I caught up with Mark Sagstetter in Emerson’s Rosemount Measurement business. He recently went to a refinery along with John Biscone, a service technician in Emerson’s Instrument & Valve Services business. Operator and instrument technician efficiency was the very business case this refinery was pursuing. Mark and John were contracted to provide their expertise to help plan the network and installation process of the wireless instruments and gateways. Much like the early days of digital bus technologies, this expertise can help automation engineers establish best practices for planning and executing future wireless installations.

In the course of a two-day site visit, they worked with the plant engineers and identified five process units including four tank farm locations that met the criteria for increasing operator and instrument technician efficiency.

My understanding when talking with Mark is that there are basically two overall best practices to follow when implementing a wireless field network. The first is planning the wireless network and the second one is the network installation.

When executing the best practice of planning the Self-Organizing wireless networks, Mark and John like to have scaled site drawings. Unfortunately, in this case, scaled drawings were not readily available. Necessity being the mother of invention prompted the team’s great idea to use Google Earth to generate site maps. They used the printouts during the walk-through of these process units to help envision device locations, gateway locations, plot anticipated communications, and to help identify possible impenetrable situations.

As part of the best practice of planning the network, it is a good idea to plot at least two paths of anticipated good communications for each instrument. Using a color-coding scheme, with one color to mark anticipated good communications paths and another color to mark potentially interrupted paths of communication, John and Mark were able to use this process to help understand how the network may function when installed. It also helped to understand, plan for, and possibly eliminate possible pinch points and/or possible impenetrable situations before the actual installation.

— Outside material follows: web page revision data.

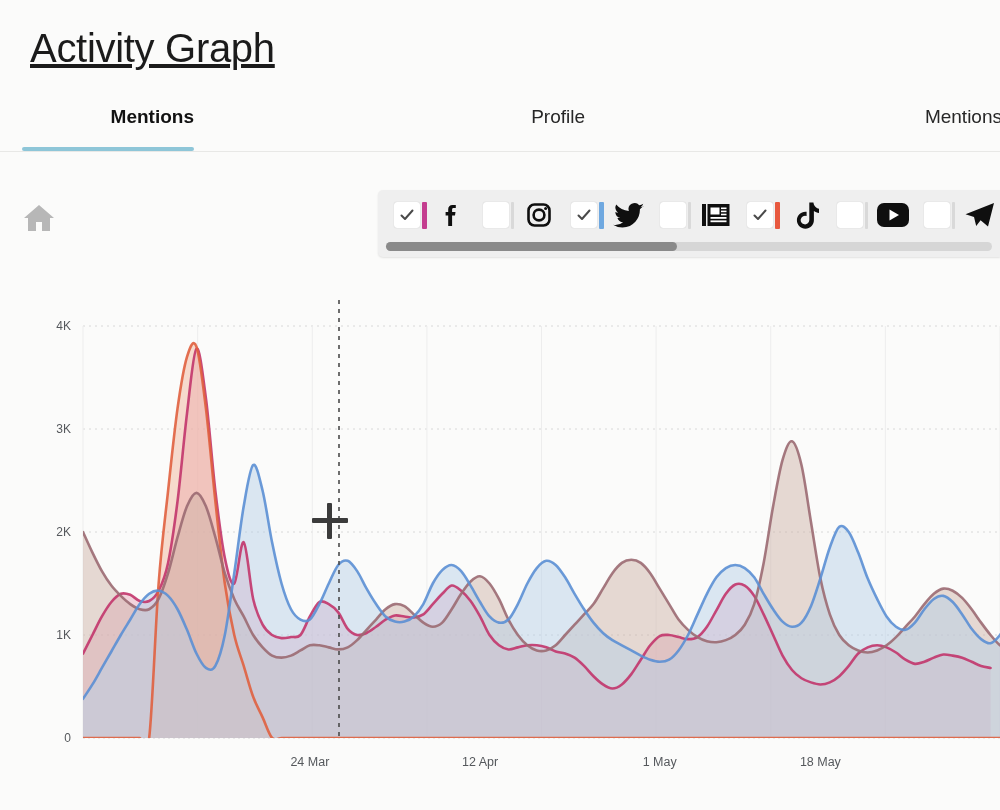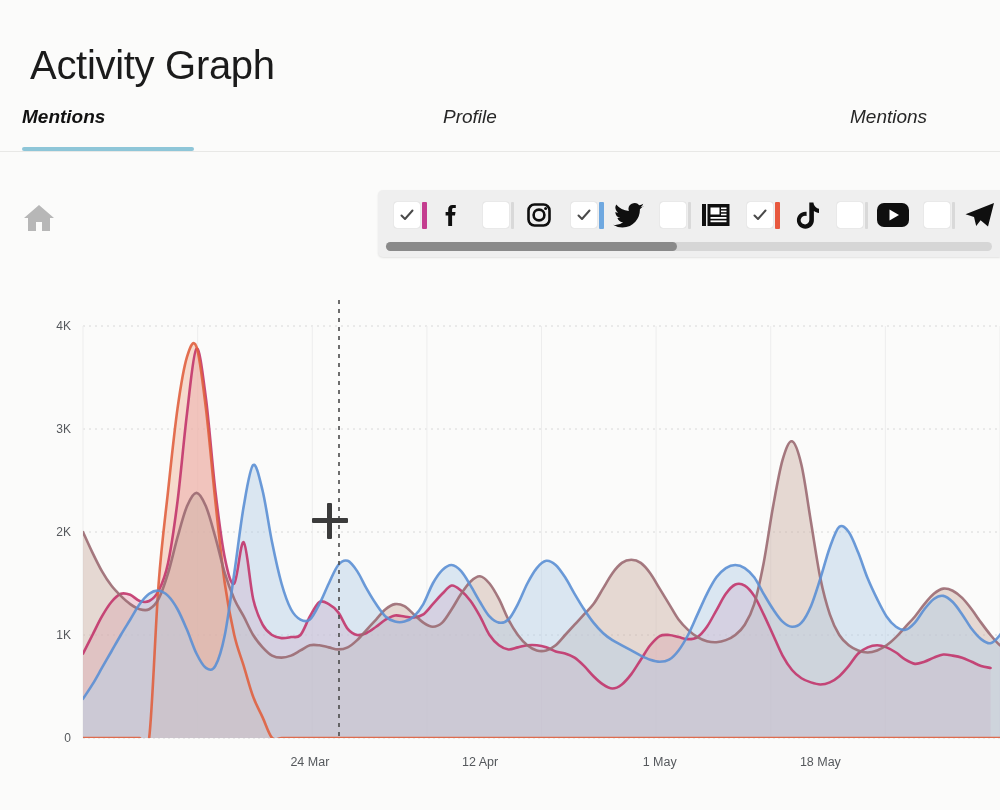--- a/index.html
+++ b/index.html
@@ -6,36 +6,36 @@
   html, body {
     width: 1000px; height: 810px;
     background: #fbfbfa;
     font-family: "Liberation Sans", sans-serif;
     overflow: hidden;
   }
   #app { position: relative; width: 1000px; height: 810px; background: #fbfbfa; }
 
   
   #page-title {
-    position: absolute; left: 30px; top: 45px;
+    position: absolute; left: 30px; top: 28px;
     font-size: 40px; font-weight: 400; color: #1b1b1b;
-    letter-spacing: -0.3px; line-height: 1;
+    letter-spacing: -0.3px; line-height: 1; text-decoration: underline;
   }
 
   
   #tabbar {
     position: absolute; left: 0; top: 96px; width: 1000px; height: 56px;
     border-bottom: 1px solid #e8e8e6;
   }
   .tab {
     position: absolute; top: 0; height: 55px;
-    display: flex; align-items: flex-start; justify-content: flex-start;
+    display: flex; align-items: flex-start; justify-content: flex-end;
     padding-top: 10px;
     font-size: 19px; color: #272727; font-weight: 400;
-    cursor: pointer; white-space: nowrap; font-style: italic;
+    cursor: pointer; white-space: nowrap;
   }
   .tab.active { font-weight: 700; color: #111; }
   .tab .underline {
     position: absolute; left: 0; bottom: 0; width: 100%; height: 4px;
     background: #8ec6d8; border-radius: 2px;
   }
 
   
   #home-icon {
     position: absolute; left: 22px; top: 203px;

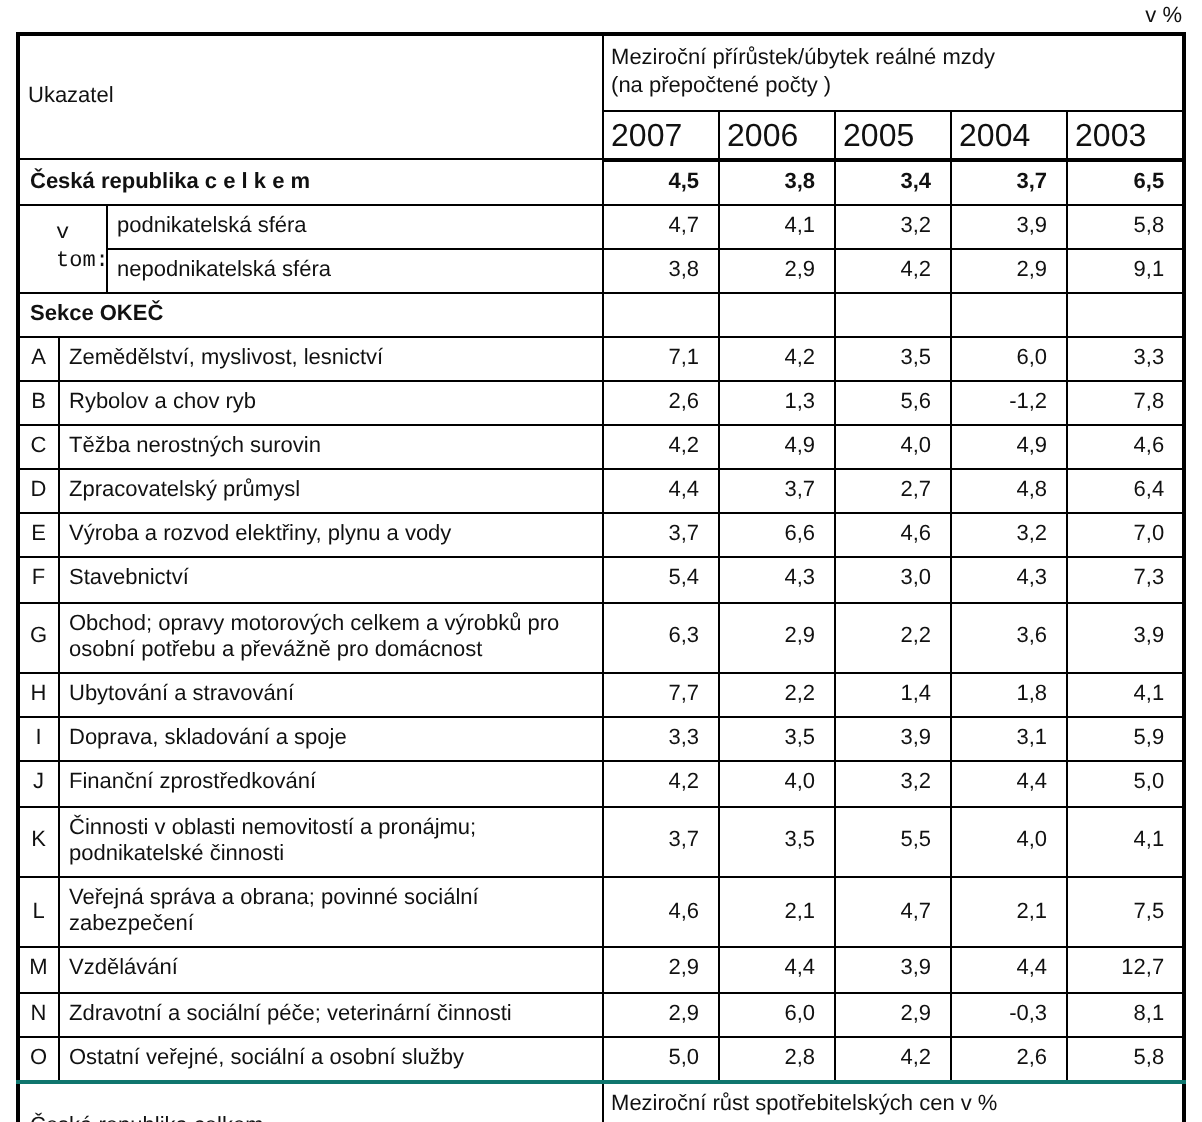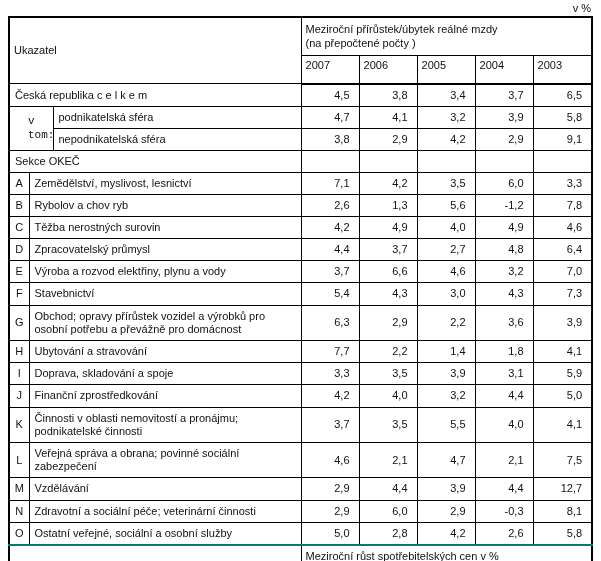--- a/index.html
+++ b/index.html
@@ -36,23 +36,23 @@
     vertical-align: middle;
     overflow: hidden;
   }
   .center { }
   .val {
     text-align: right;
     padding-right: 9px;
   }
   .lbl { padding-left: 5px; }
   .code { text-align: center; padding-left: 1px; padding-right: 1px; }
-  .bold { font-weight: normal; }
+  .bold { font-weight: bold; }
   .group-title div { line-height: 1.3; }
-  .yr { font-size: 11px; padding-top: 3px; padding-bottom: 11px; }
+  .yr { font-size: 16px; padding-top: 3px; padding-bottom: 1px; }
   tr.years-row td { border-bottom: 2px solid #000; }
   .top2 { border-top: 2px solid #0f766e; }
   .vtom { padding-left: 18px; font-family: Liberation Mono, monospace; }
   .sekce td { padding-top: 4px; padding-bottom: 3px; }
 </style>
 </head>
 <body>
 
 <div class="page">
 
@@ -171,21 +171,21 @@
           <td class="code">F</td>
           <td class="lbl" colspan="2">Stavebnictví</td>
           <td class="val">5,4</td>
           <td class="val">4,3</td>
           <td class="val">3,0</td>
           <td class="val">4,3</td>
           <td class="val">7,3</td>
         </tr>
         <tr>
           <td class="code">G</td>
-          <td class="lbl" colspan="2">Obchod; opravy přírůstek vozidel a výrobků pro osobní potřebu a převážně pro domácnost</td>
+          <td class="lbl" colspan="2">Obchod; opravy motorových celkem a výrobků pro osobní potřebu a převážně pro domácnost</td>
           <td class="val">6,3</td>
           <td class="val">2,9</td>
           <td class="val">2,2</td>
           <td class="val">3,6</td>
           <td class="val">3,9</td>
         </tr>
         <tr>
           <td class="code">H</td>
           <td class="lbl" colspan="2">Ubytování a stravování</td>
           <td class="val">7,7</td>

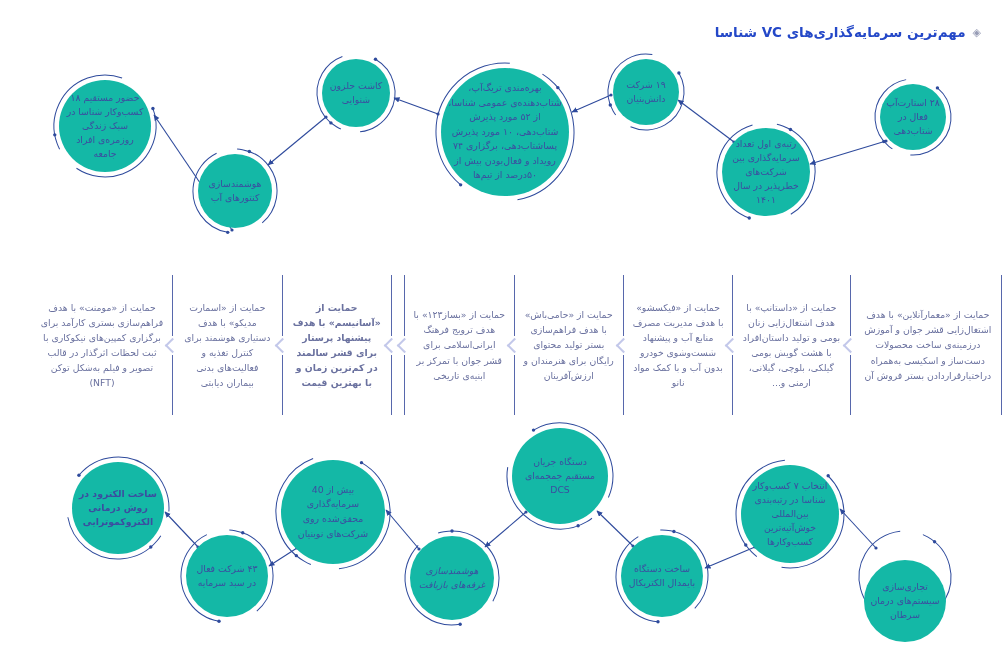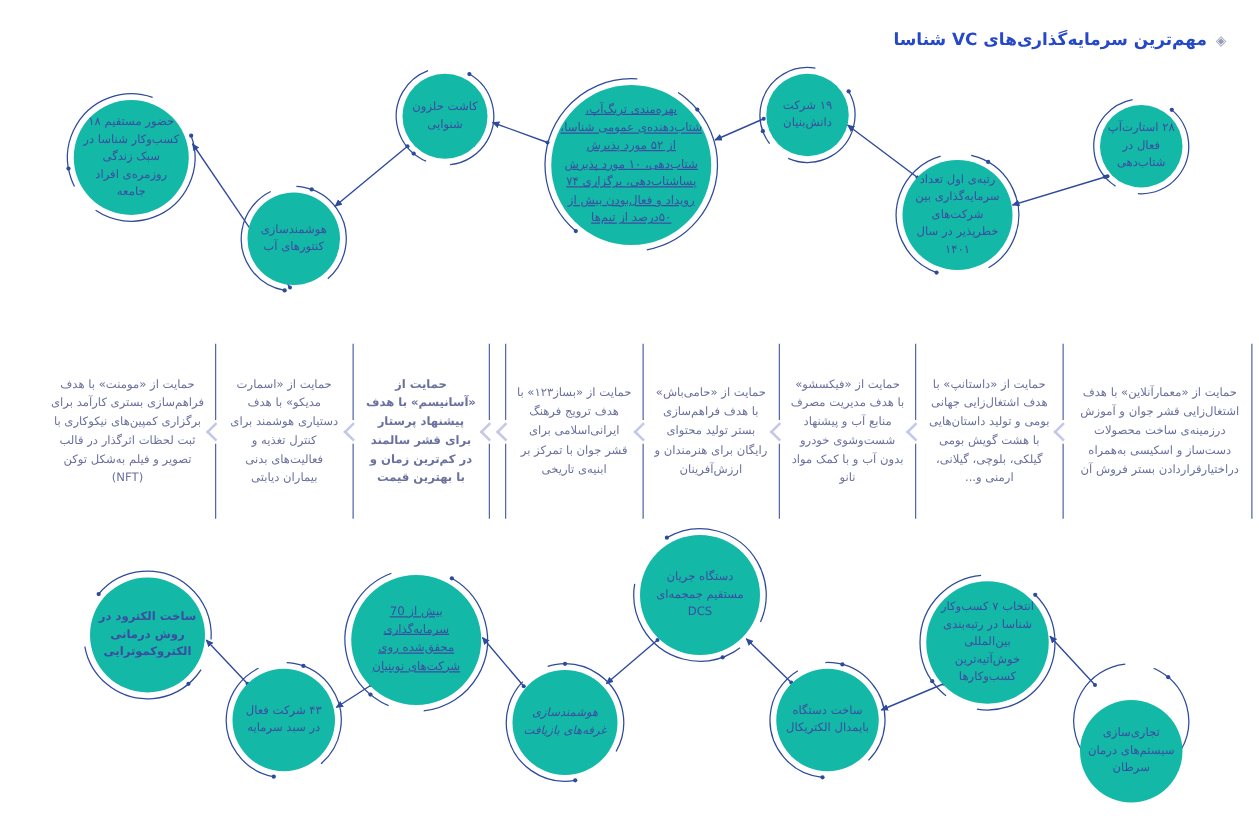--- a/index.html
+++ b/index.html
@@ -4,21 +4,21 @@
 <style>
   html,body{margin:0;padding:0;background:#ffffff;font-family:"DejaVu Sans",sans-serif;}
   .canvas{position:relative;width:1007px;height:662px;background:#fff;overflow:hidden;direction:rtl;}
   svg.underlay{position:absolute;left:0;top:0;}
   .page-title{position:absolute;top:24px;right:26px;display:flex;align-items:center;gap:7px;
     color:#2448c8;font-weight:bold;font-size:13.5px;direction:rtl;}
   .page-title .diamond{color:#989db6;font-size:11px;font-weight:normal;line-height:1;}
   .node{position:absolute;border-radius:50%;background:#14b8a6;color:#3b4da0;
     display:flex;align-items:center;justify-content:center;text-align:center;
     font-size:9.3px;line-height:1.5;padding:6px;box-sizing:border-box;direction:rtl;}
-  .node.big{font-size:9.4px;line-height:1.55;text-decoration:underline;}
+  .node.big{font-size:9.4px;line-height:1.55;}
   .mrow{position:absolute;left:40px;top:270px;width:962px;height:150px;
     display:flex;justify-content:space-between;align-items:center;direction:rtl;}
   .mitem{color:#6a719f;font-size:9.3px;line-height:1.62;text-align:center;direction:rtl;flex:0 0 auto;}
   .msep{height:140px;display:flex;flex-direction:column;align-items:center;flex:0 0 auto;width:9px;}
   .msep .bar{width:1px;flex:1;background:#5767ac;}
   .chev{width:9px;height:9px;border-left:2px solid #c3c8ea;border-bottom:2px solid #c3c8ea;
     transform:rotate(45deg);margin:4px 0;flex:0 0 auto;}
   .mend{width:1px;height:140px;background:#5767ac;flex:0 0 auto;}
 </style>
 </head>
@@ -119,21 +119,21 @@
   <div class="node" style="left:59px;top:80px;width:92px;height:92px;">حضور مستقیم ۱۸ کسب‌وکار شناسا در سبک زندگی روزمره‌ی افراد جامعه</div>
 
   <div class="mrow">
     <div class="mend"></div>
     <div class="mitem" style="width:138px;">حمایت از «معمارآنلاین» با هدف اشتغال‌زایی قشر جوان و آموزش درزمینه‌ی ساخت محصولات دست‌ساز و اسکیسی به‌همراه دراختیارقراردادن بستر فروش آن</div>
     <div class="msep">
         <div class="bar"></div>
         <div class="chev"></div>
         <div class="bar"></div>
       </div>
-    <div class="mitem" style="width:100px;">حمایت از «داستانپ» با هدف اشتغال‌زایی جهانی بومی و تولید داستان‌هایی با هشت گویش بومی گیلکی، بلوچی، گیلانی، ارمنی و...</div>
+    <div class="mitem" style="width:100px;">حمایت از «داستانپ» با هدف اشتغال‌زایی زنان بومی و تولید داستان‌افراد با هشت گویش بومی گیلکی، بلوچی، گیلانی، ارمنی و...</div>
     <div class="msep">
         <div class="bar"></div>
         <div class="chev"></div>
         <div class="bar"></div>
       </div>
     <div class="mitem" style="width:92px;">حمایت از «فیکسشو» با هدف مدیریت مصرف منابع آب و پیشنهاد شست‌وشوی خودرو بدون آب و با کمک مواد نانو</div>
     <div class="msep">
         <div class="bar"></div>
         <div class="chev"></div>
         <div class="bar"></div>
@@ -168,17 +168,17 @@
         <div class="bar"></div>
       </div>
     <div class="mitem" style="width:124px;">حمایت از «مومنت» با هدف فراهم‌سازی بستری کارآمد برای برگزاری کمپین‌های نیکوکاری با ثبت لحظات اثرگذار در قالب تصویر و فیلم به‌شکل توکن (NFT)</div>
   </div>
 
   <div class="node" style="left:864px;top:560px;width:82px;height:82px;">تجاری‌سازی سیستم‌های درمان سرطان</div>
   <div class="node" style="left:741px;top:465px;width:98px;height:98px;">انتخاب ۷ کسب‌وکار شناسا در رتبه‌بندی بین‌المللی خوش‌آتیه‌ترین کسب‌وکارها</div>
   <div class="node" style="left:621px;top:535px;width:82px;height:82px;">ساخت دستگاه بایمدال الکتریکال</div>
   <div class="node" style="left:512px;top:428px;width:96px;height:96px;">دستگاه جریان مستقیم جمجمه‌ای DCS</div>
   <div class="node" style="left:410px;top:536px;width:84px;height:84px;font-style:italic;">هوشمندسازی غرفه‌های بازیافت</div>
-  <div class="node big" style="left:281px;top:460px;width:104px;height:104px;">بیش از 70 سرمایه‌گذاری محقق‌شده روی شرکت‌های نوبنیان</div>
+  <div class="node big" style="left:281px;top:460px;width:104px;height:104px;">بیش از 40 سرمایه‌گذاری محقق‌شده روی شرکت‌های نوبنیان</div>
   <div class="node" style="left:186px;top:535px;width:82px;height:82px;">۴۳ شرکت فعال در سبد سرمایه</div>
   <div class="node" style="left:72px;top:462px;width:92px;height:92px;font-weight:bold;">ساخت الکترود در روش درمانی الکتروکموترایی</div>
 
 </div>
 
 </body></html>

With every Self-Organizing wireless instrument being capable of being a router (sending and receiving messages from other instruments), possible pinch points and impenetrables are easily overcome. This is accomplished with the addition of measured points or instruments that act as routers or range extenders.

During the installation-planning portion of the site visit, Mark and John recommended the plant engineers follow the wireless installation best practices. To do this, the plant engineers would need to power and commission the gateway first. Then install, power, and commission the instruments, starting with the instrument closest to the gateway and continue working outward from the gateway. The instruments’ connectivity to the gateway should be verified each time after installing, powering and commissioning the instrument.

One thing I noted in my conversation with Mark is that the instruments mount with standard process connections. Engineers have been using these standard connections for years. The actual mounting location for the instruments and gateways were determined by providing a forearm’s length (a measurement device every instrument technician has with them at all times) of space between the antennas and any wall or metal structures to avoid signal attenuation.

Installation would continue by powering, installing, and commissioning instruments outward from the gateway, until all the devices have been brought on-line. By installing the instruments in this fashion, the actual formation and connectivity of the wireless Self-Organizing network can be compared with what was expected during the best practice of planning the network.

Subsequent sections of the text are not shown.